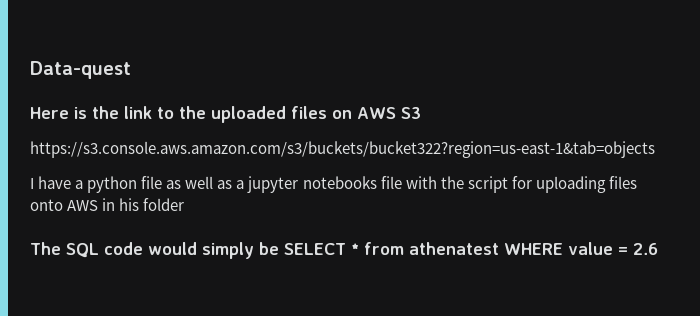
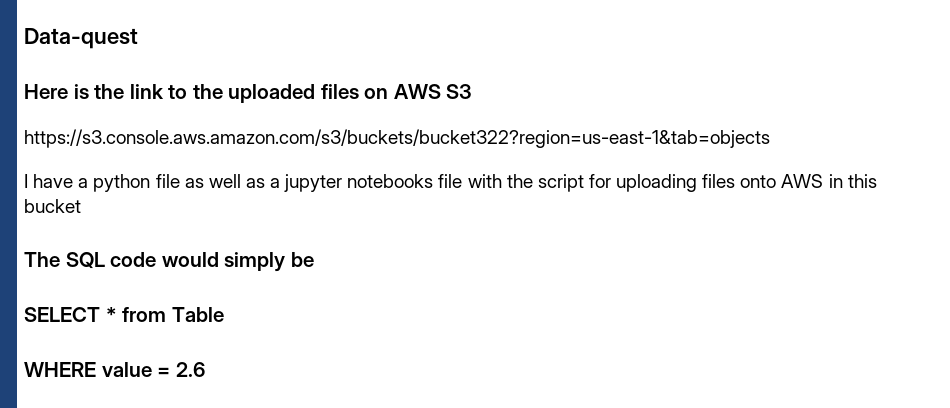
[119,198,185,211] his folder -> [847,174,877,188] [24,199,81,213] this bucket
(279, 248) none -> (314, 259) //
[409,242,499,255] athenatest -> [171,307,224,322] Table //

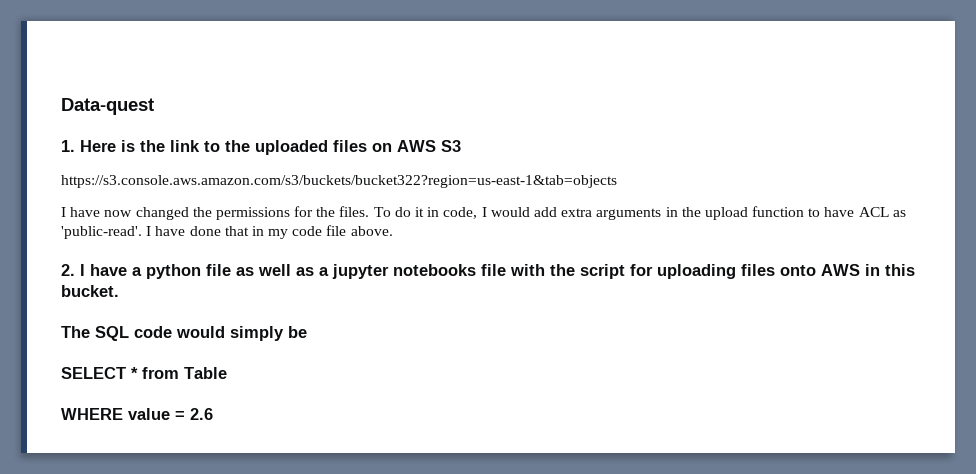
(138, 38) none -> [61,140,75,152] 1.
(74, 181) none -> [104,206,906,220] [61,225,393,239] [61,264,127,276] now changed the permissions for the files. To do it in code, I would add extra arguments in the upload function to have ACL as 'public-read'. I have done that in my code file above. // 2. I have
[24,199,81,213] bucket -> [61,285,119,297] bucket.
######
■ **YOUR GOAL**
Exactly as they stand, write the lines from the one holding "(279, 248) none -> (314, 259) //" to the end of the material, both ends included. Do not copy the pictures.

■ **REPLY**
(279, 248) none -> (314, 259) //
[409,242,499,255] athenatest -> [171,307,224,322] Table //

(138, 38) none -> [61,140,75,152] 1.
(74, 181) none -> [104,206,906,220] [61,225,393,239] [61,264,127,276] now changed the permissions for the files. To do it in code, I would add extra arguments in the upload function to have ACL as 'public-read'. I have done that in my code file above. // 2. I have
[24,199,81,213] bucket -> [61,285,119,297] bucket.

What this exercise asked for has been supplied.